** RECORDS TO USE follows **
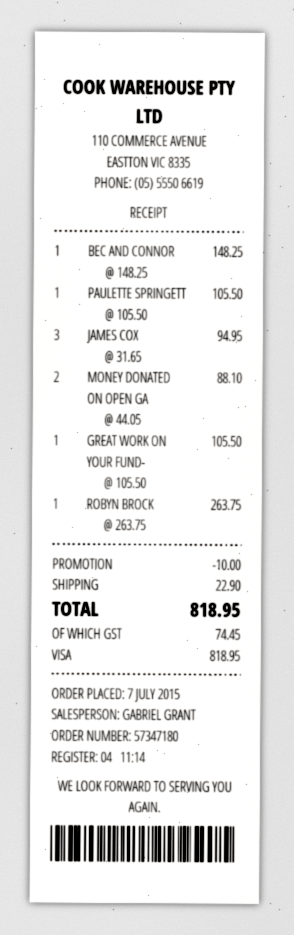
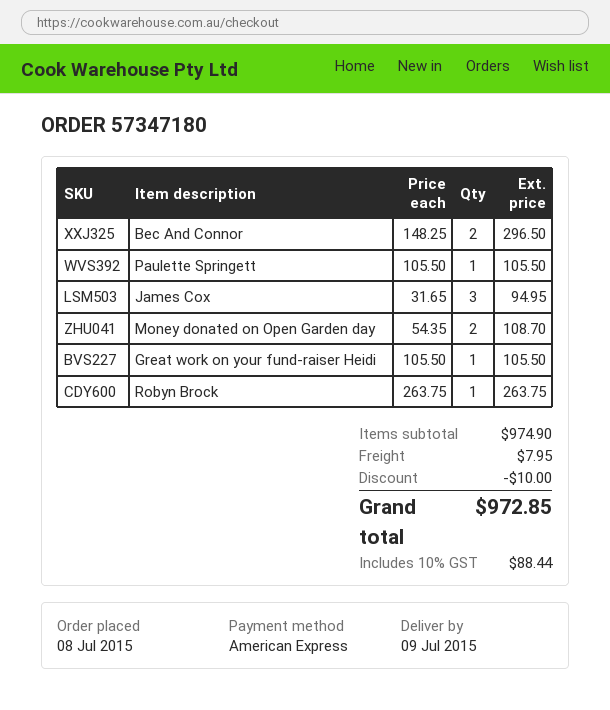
order date: 2015-07-07 -> 2015-07-08
payment method: Visa -> American Express
BEC AND CONNOR: 1 x 148.25 = 148.25 -> 2 x 148.25 = 296.50
MONEY DONATED ON OPEN GA: 2 x 44.05 = 88.10 -> 2 x 54.35 = 108.70
shipping: 22.90 -> 7.95
tax: 74.45 -> 88.44
total: 818.95 -> 972.85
** End of RECORDS TO USE **
EXERCISE DETAILS. Any picture in the material is to be left out, and everything else is to be retyped as is.

RESULT FOR THIS EXERCISE.
order date: 2015-07-07 -> 2015-07-08
payment method: Visa -> American Express
BEC AND CONNOR: 1 x 148.25 = 148.25 -> 2 x 148.25 = 296.50
MONEY DONATED ON OPEN GA: 2 x 44.05 = 88.10 -> 2 x 54.35 = 108.70
shipping: 22.90 -> 7.95
tax: 74.45 -> 88.44
total: 818.95 -> 972.85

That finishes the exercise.